# Help! I Have Enough Now... Right? (pics)



## happyjunker (Mar 22, 2009)

This board is partially to blame, so all you vintage Singer owners, get in line and take partial blame for me bringing home two new machines today. 

This first machine, I am not even sure of the model, so any help will be appreciated. It has a AG serial number. It has a toggle power switch on the side. I picked this up, in the cabinet for $25 off Craigslist. 

The add read: "repeated attempts to sell this have failed. price today is a case of white castle cheesebergers, and four orders of fries..... unit works fine, its just taking up room I don't have."

The cabinet's finish is not great, but the wood is still good. It won't be hard at all to refinish. I've never seen a cabinet like this before. 









































The second one, was an impulse buy. We couldn't leave her there. I saw a Singer Touch and Sew plastic carrying case, opened it up and found this. $9.59 was the price. She needs a new cord, and a good going over, but runs. I just couldn't leave her there now, could I? A 301A. Apparently I could not!


----------



## ginnie5 (Jul 15, 2003)

Singer 201! Supposedly great quilting machines. I got a 301 recently to take back and forth to the camper.


----------



## Cajun Arkie (Jun 11, 2012)

Beautiful - lucky lucky. The black one kinda looks like the 66-16 but it is in a portable case not a cabinet. GREAT FIND!!! Congratulations. This is quickly becoming addictive.


----------



## Macybaby (Jun 16, 2006)

STOP IT!!!

I'll never be able to keep up - not near as many nice ones around my area!

That is the 201-2 - same as the one I learned to sew on, and the model I bought off Ebay not long ago. That is a really neat cabinet. 

Aren't you running out of room in your house yet? I am. We moved the bedroom furniture around so we could fit the loveseat in there (DH does not want to part with it) so I'd have room for the quilting frame that is suppose to show up Tuesday YEA!!!
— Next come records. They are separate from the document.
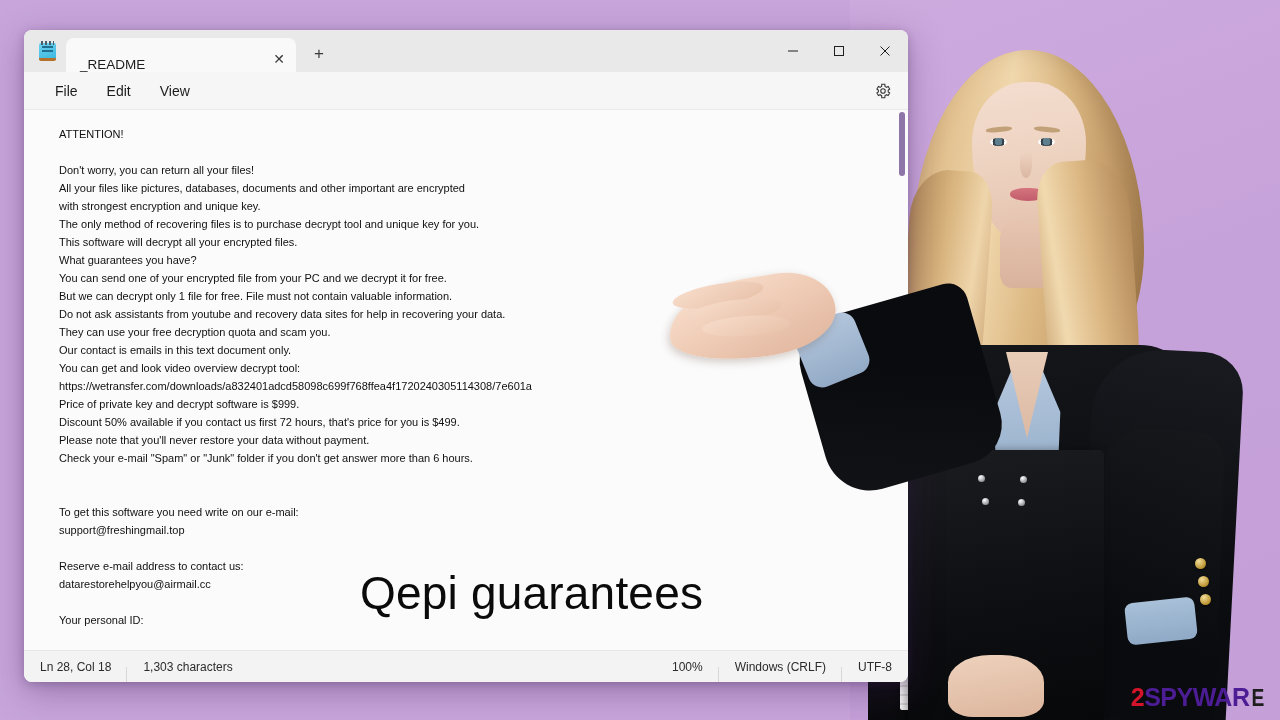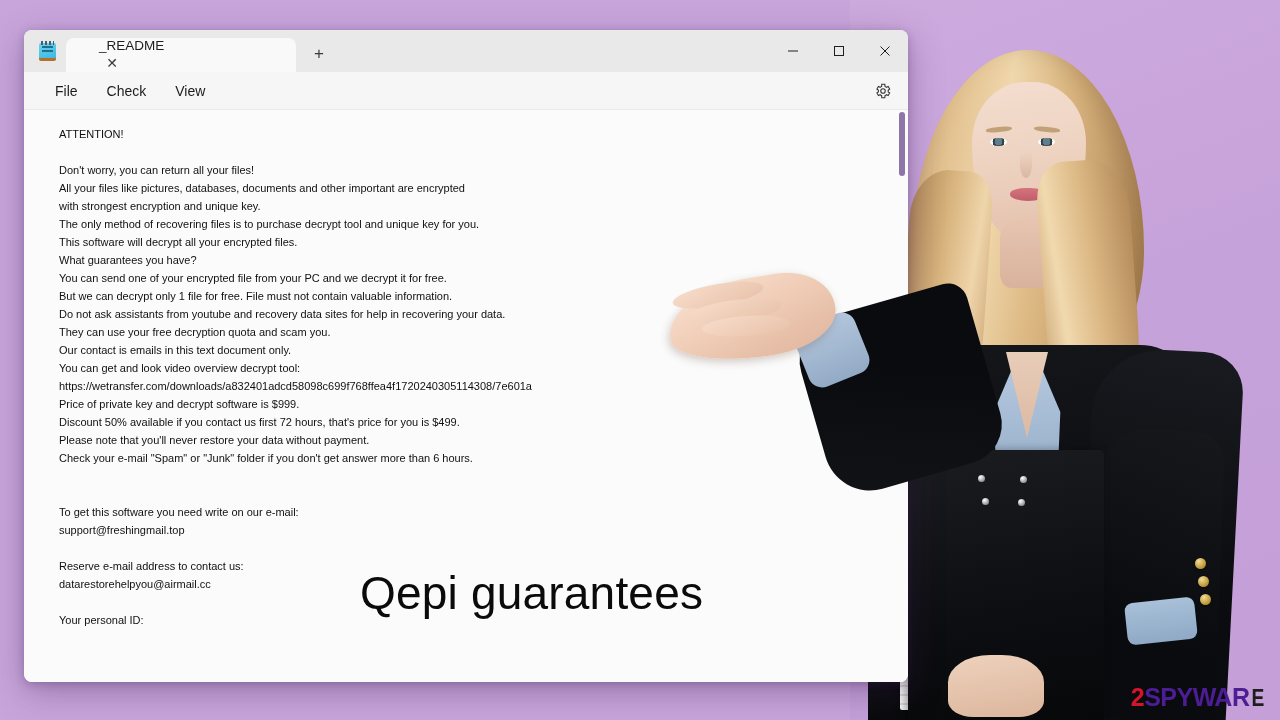"_README" .tab { align-items: flex-start -> flex-end; flex-direction: column -> none; padding: 0 4px 0 33px -> 0 4px 0 14px }
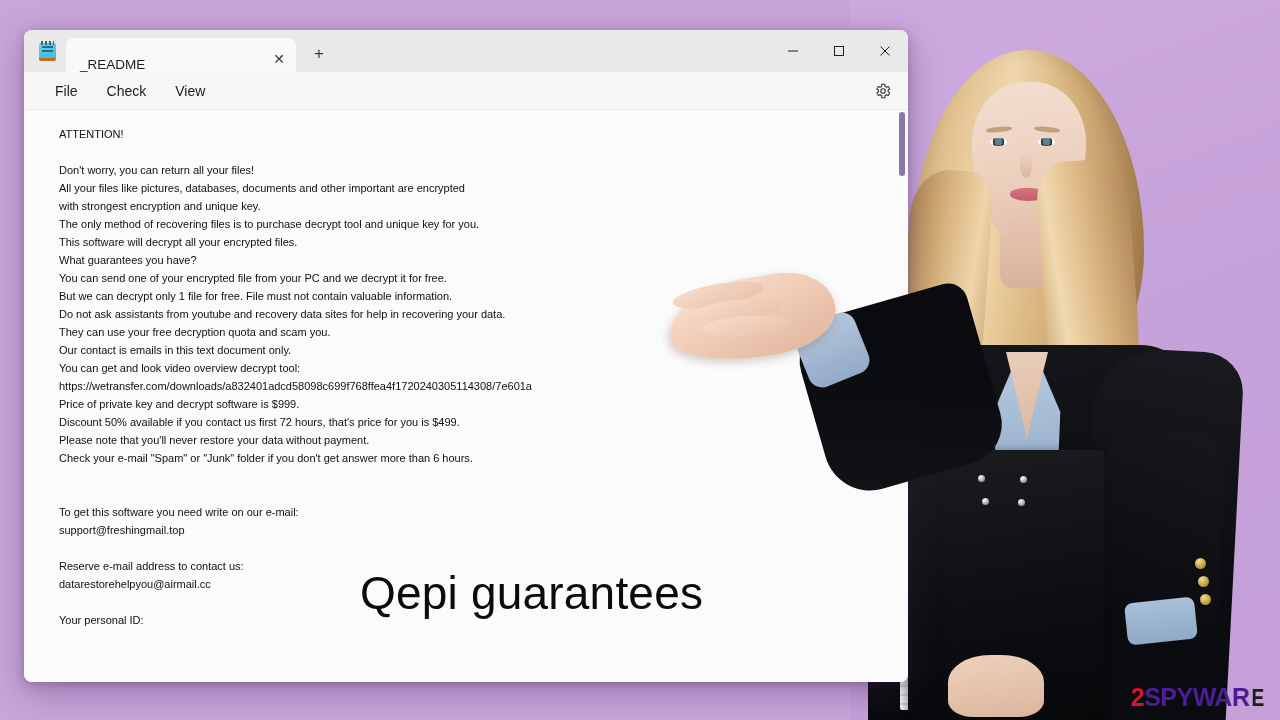"Check" div.menu-item { text: Check -> Edit }
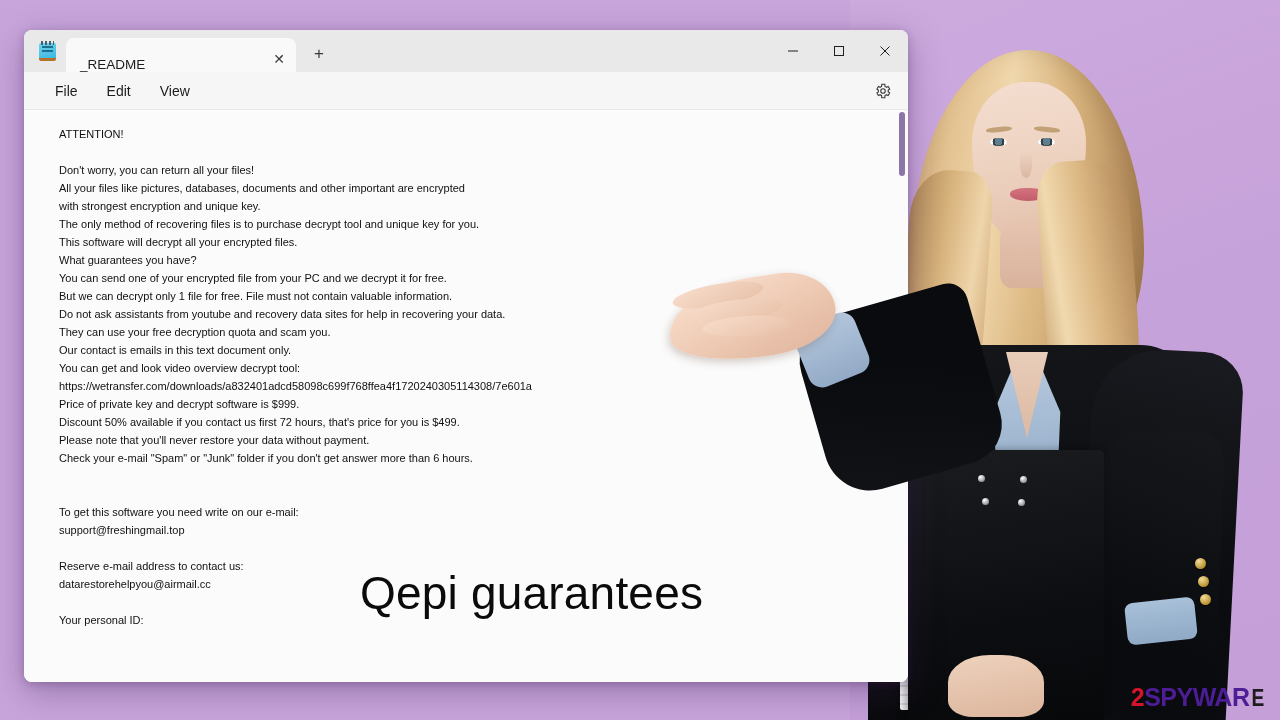"Ln 28, Col 18" div.statusbar { html: none -> <div> <div>Ln 28, Col 18</div> <div>1,303 characters</div> <div></div> <div>100%</div> <div>Windows (CRLF)</div> <div>UTF-8</div> </div> }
The 201 has the round plate with the reverse lever and to set stitch length. The 66 only has the knob for adjusting stitch length and no reverse. The 15 looks a lot like the 201 except the tension knob is on the front and the 201 is on the side.


----------



## Cajun Arkie (Jun 11, 2012)

You all know a lot more about the vintage machines than I do - just learning but already looking at ads and stuff. You know you could always just "rescue" them like folks do abused animals, fix them up and then find them a good home - save room in your house and make a few dollars!!!(naw)


----------



## Wildfire_Jewel (Nov 5, 2006)

Is your 301 got a slant shaft? Those are worth alot more than 9 bucks!! Good find!


----------



## ErinP (Aug 23, 2007)

Sewing machines are herd animals, like horses. 
They need to be around plenty of their own kind in order to feel safe and thrive to their best potential.


----------



## Molly Mckee (Jul 8, 2006)

ErinP said:


> Sewing machines are herd animals, like horses.
> They need to be around plenty of their own kind in order to feel safe and thrive to their best potential.


And don't put them in dark closets--they multiply like rabbits!


----------



## happyjunker (Mar 22, 2009)

LOL... Erin and Molly! I think I may need to be kept in that dark closet to keep me from bringing home more machines. 

Wildfire, it is a 301A. I assume it is a slant needle. There are so many good sewing machines on Craigslist in this area. It's hard to stay away from checking them out and buying them. I picked up a 15-90 about a month ago. I am enjoying piecing a scrappy quilt on it. 

These two need to be oiled, and the 301A needs to have the cord replaced before using it. An easy fix. Hopefully that will get done this week so I can play with them.


----------